At her core Jen is a teacher. “Yes, I am a CEO of a multi-million-dollar non-profit, and we open schools every year, but I love teaching. I love human beings. I want to see what makes each person unique. As a teacher in the classroom, I got to do that with my kids. Now, I do that with adults. With each person I coach or manage, I picture them in their greatest light, and I think about how to get them there,” she says.
“One of the advantages to being a public charter school is the ability to be nimble,” shares Jen. “Whenever we have a chance to share or partner, we are all in. COVID created opportunities for both. We were able to disseminate the effective practices we learned and bring them to small, rural districts in Eastern Washington that were really struggling. That is a partnership that continues today.
Jen says, “Many of our families experienced tremendous hardships during COVID—loss of homes, hunger, jobs. Finding resources to stabilize them was real. And it still is. I would say the most challenging time was reopening this fall. Our families and educators were holding two years of COVID trauma.
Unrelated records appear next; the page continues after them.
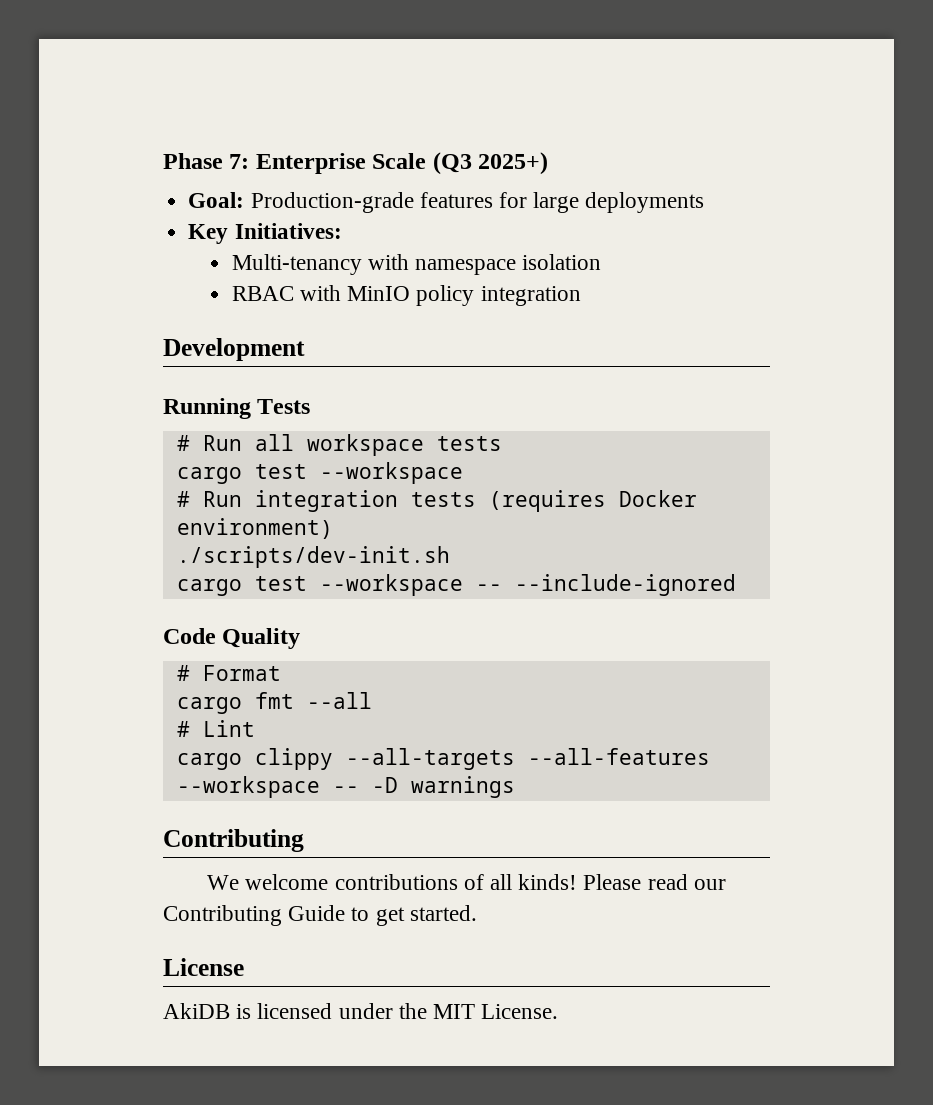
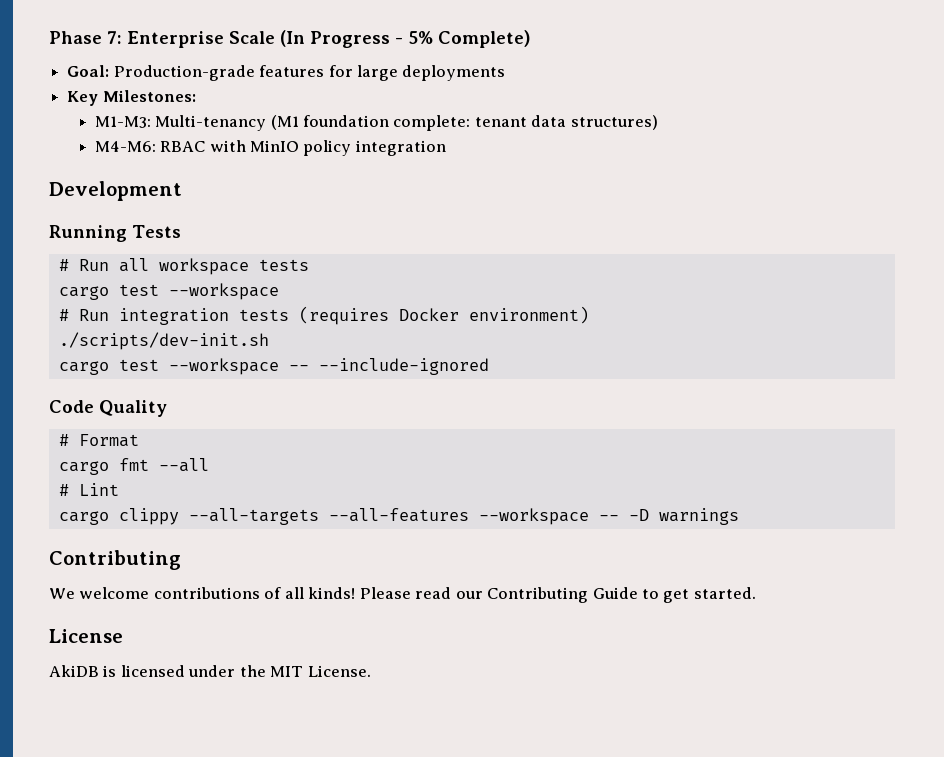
- Phase 7: Enterprise Scale (Q3 2025+)
+ Phase 7: Enterprise Scale (In Progress - 5% Complete)
- Key Initiatives:
- Multi-tenancy with namespace isolation
- RBAC with MinIO policy integration
+ Key Milestones:
+ M1-M3: Multi-tenancy (M1 foundation complete: tenant data structures)
+ M4-M6: RBAC with MinIO policy integration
Our motto was ‘one child at a time and we will figure it out.’”
“A failing education system is a problem for everyone,” says Jen. We have the ideas, the wealth, the passion, and the talent in this city to have an amazing educational system, whether or not you choose for your family to opt into it. We all have to care about schools because it’s our community. My hope for Washington and Seattle, specifically, is that we can stop talking about charter, public, private and just talk about excellent schools.